§ YOUR GOAL
Take the material below and reproduce, word for word, only the lines from the line with "html: <div>12</div> ->" through the line with "Test cases from".

§ EXTRACTED MATERIAL
*** Begin section ***
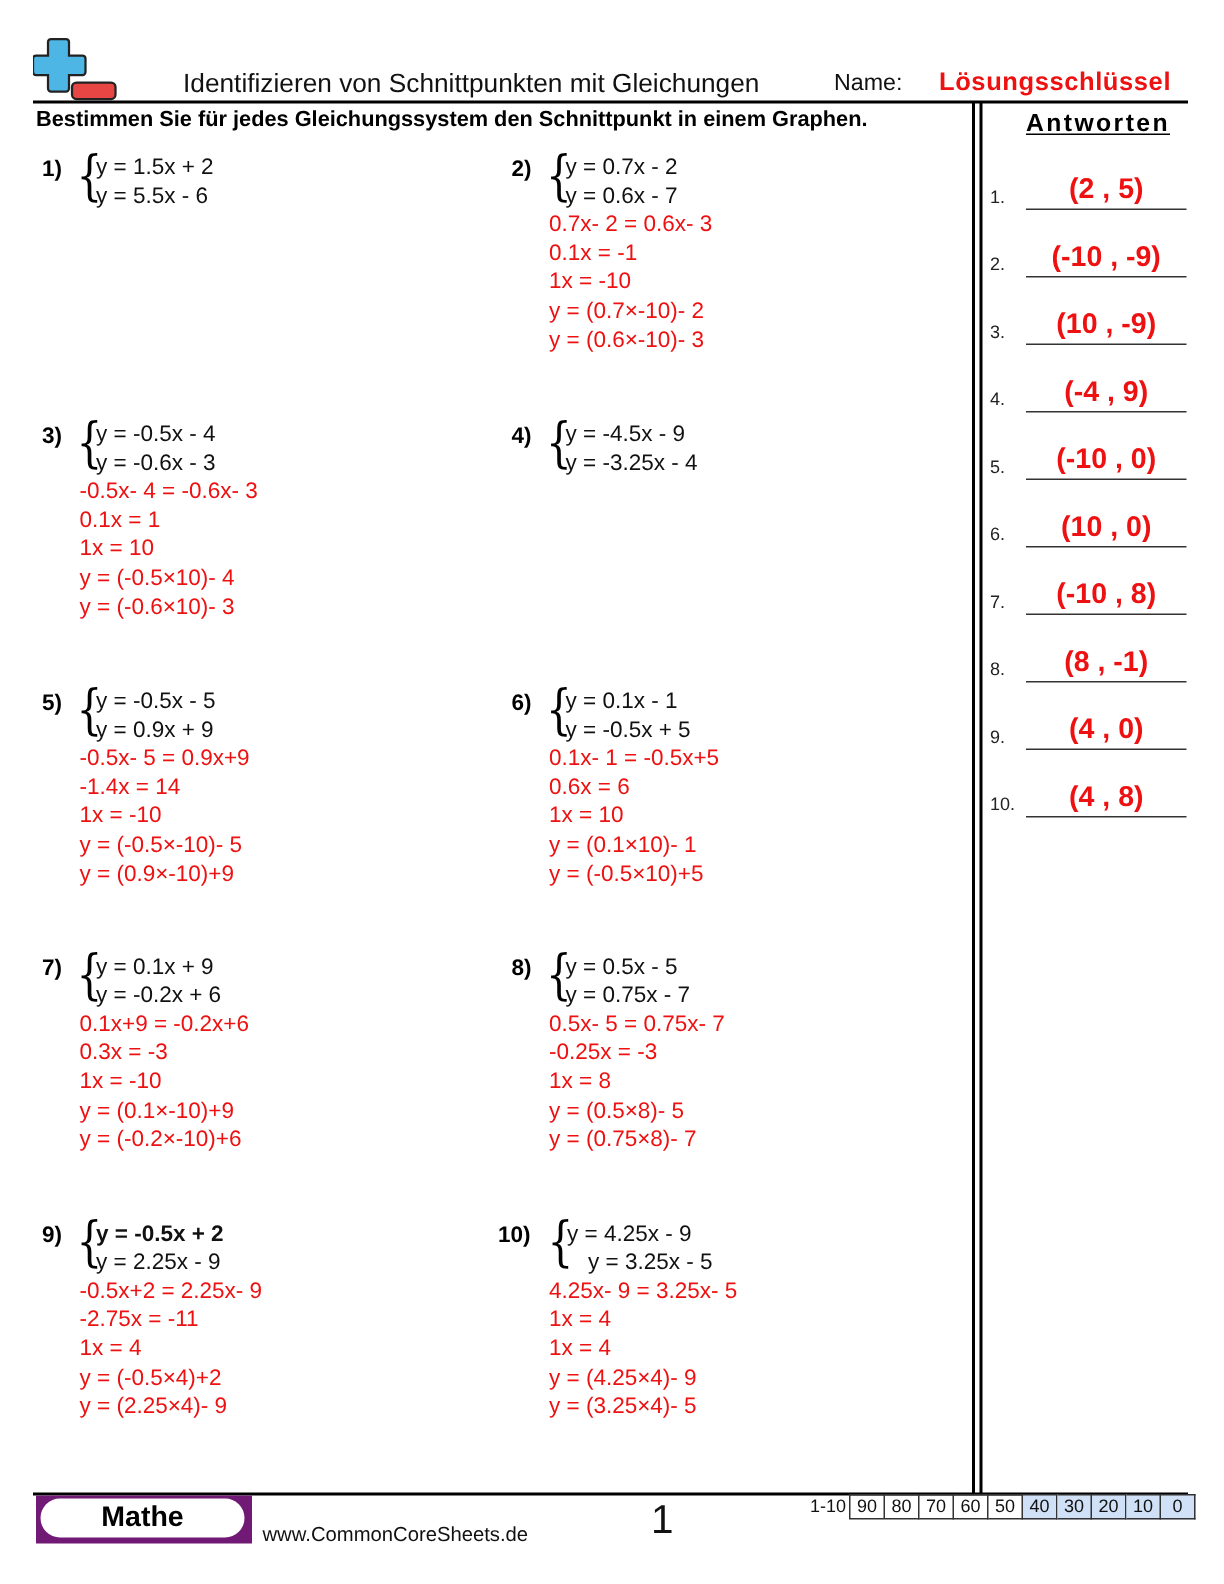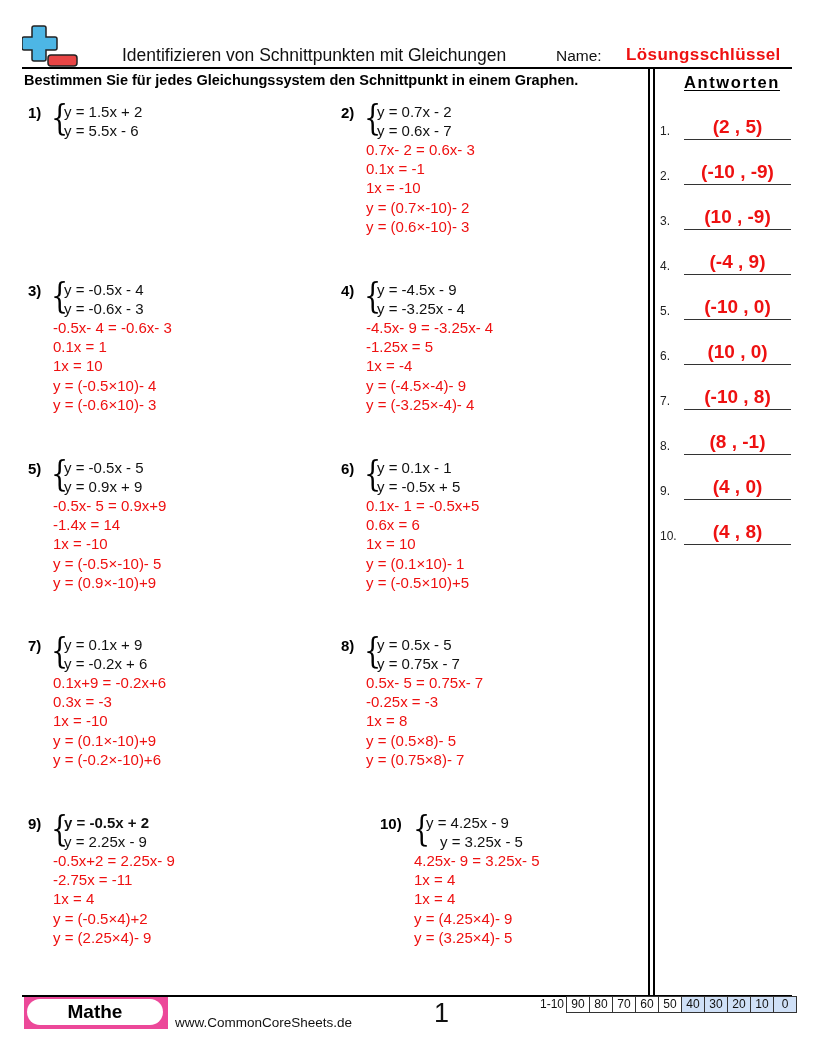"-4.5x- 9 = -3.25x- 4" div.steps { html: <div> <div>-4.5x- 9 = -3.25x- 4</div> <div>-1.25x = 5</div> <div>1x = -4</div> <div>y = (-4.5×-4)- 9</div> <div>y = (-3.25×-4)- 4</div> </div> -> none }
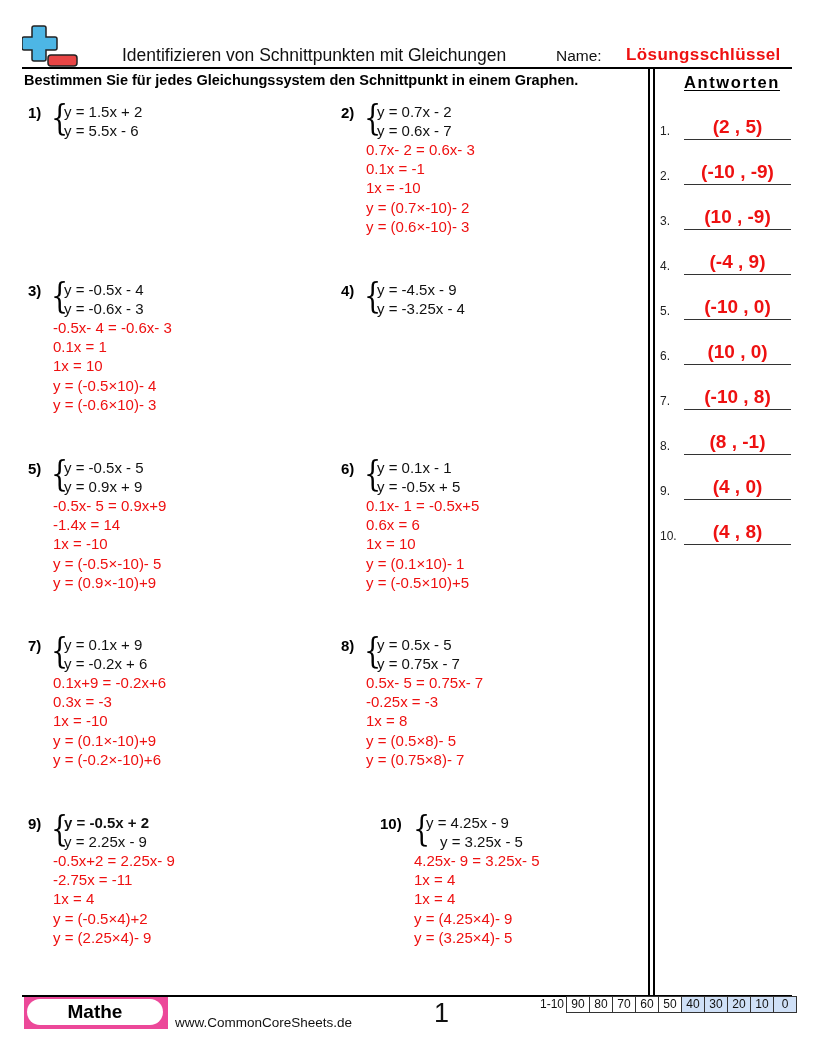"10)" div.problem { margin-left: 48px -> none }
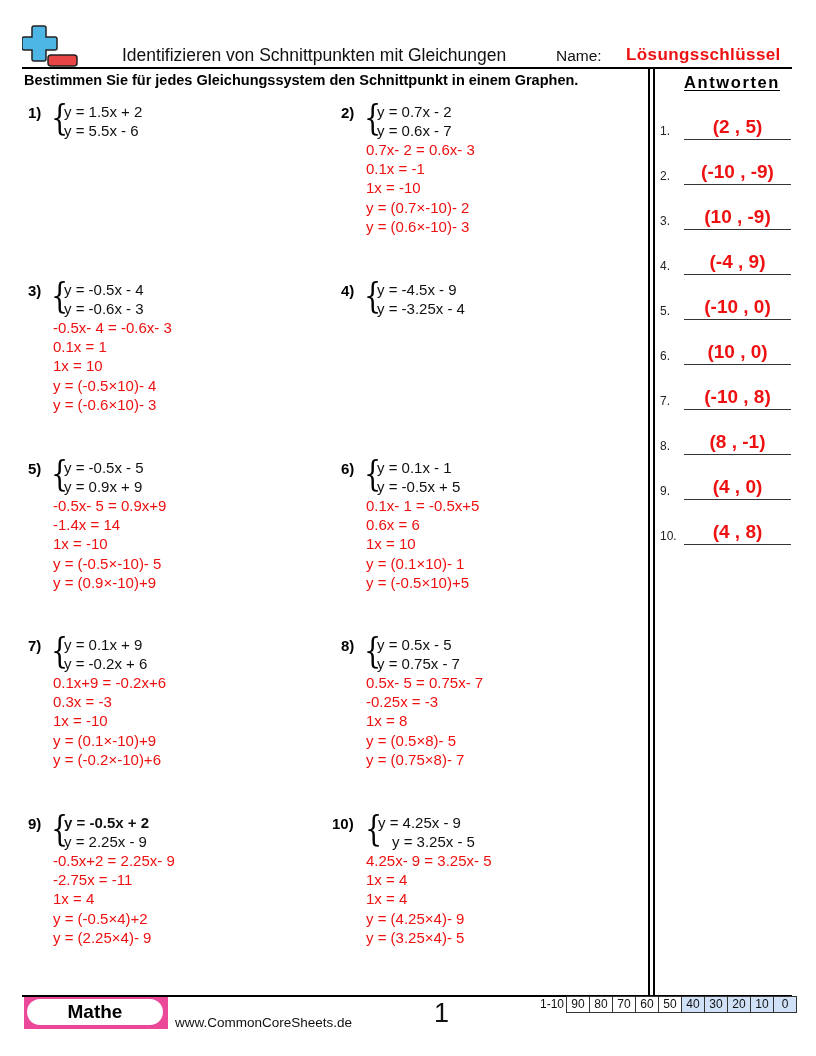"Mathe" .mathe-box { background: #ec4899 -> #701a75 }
*** End section ***
*** Begin section ***
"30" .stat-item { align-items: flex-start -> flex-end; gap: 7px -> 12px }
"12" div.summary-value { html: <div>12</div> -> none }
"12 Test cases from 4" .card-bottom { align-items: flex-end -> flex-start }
*** End section ***
§ SOLUTION TO THIS TASK
"12" div.summary-value { html: <div>12</div> -> none }
"12 Test cases from 4" .card-bottom { align-items: flex-end -> flex-start }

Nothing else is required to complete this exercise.